[Structured diff data]
####

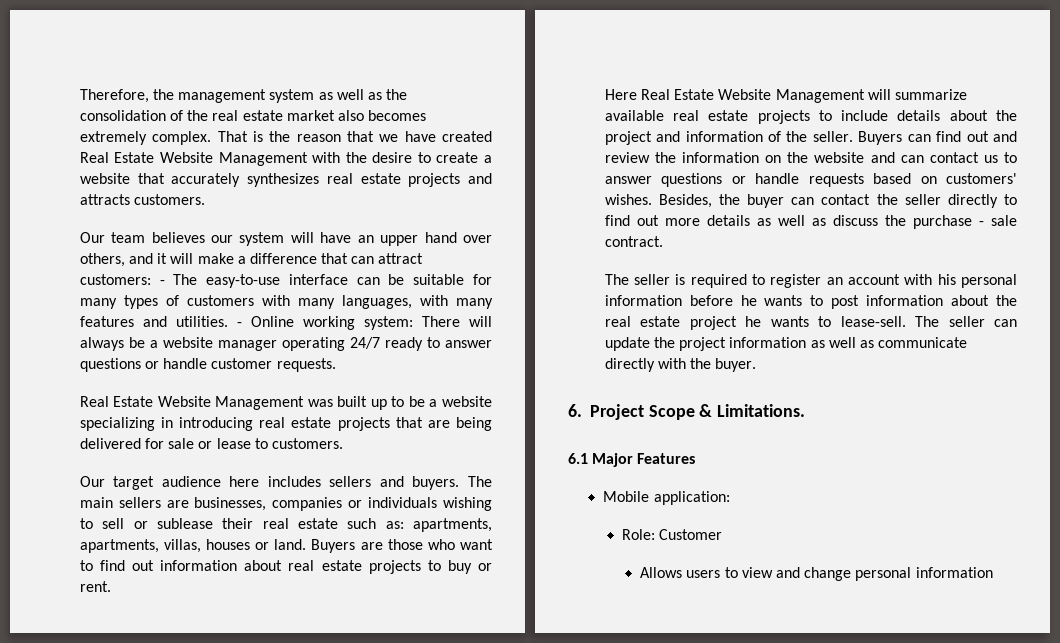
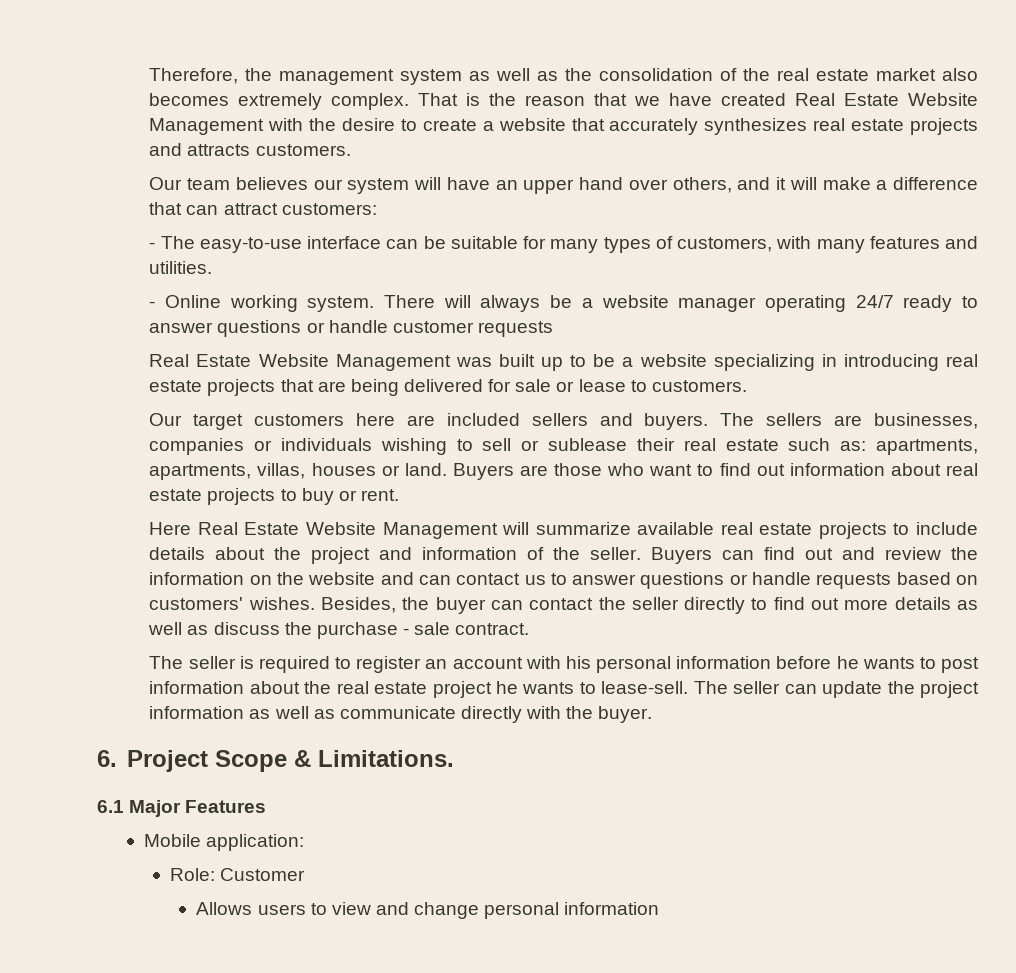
- Our team believes our system will have an upper hand over others, and it will make a difference that can attract customers: - The easy-to-use interface can be suitable for many types of customers with many languages, with many features and utilities. - Online working system: There will always be a website manager operating 24/7 ready to answer questions or handle customer requests.
+ Our team believes our system will have an upper hand over others, and it will make a difference that can attract customers:
+ - The easy-to-use interface can be suitable for many types of customers, with many features and utilities.
+ - Online working system. There will always be a website manager operating 24/7 ready to answer questions or handle customer requests
- Our target audience here includes sellers and buyers.
+ Our target customers here are included sellers and buyers.
- The main sellers are businesses, companies or individuals wishing to sell or sublease their real estate such as: apartments, apartments, villas, houses or land.
+ The sellers are businesses, companies or individuals wishing to sell or sublease their real estate such as: apartments, apartments, villas, houses or land.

####

Please return every line from the one that contains "- The main sellers" through the end of the entries, exactly, leaving out all others.

• **Response to this exercise**:
- The main sellers are businesses, companies or individuals wishing to sell or sublease their real estate such as: apartments, apartments, villas, houses or land.
+ The sellers are businesses, companies or individuals wishing to sell or sublease their real estate such as: apartments, apartments, villas, houses or land.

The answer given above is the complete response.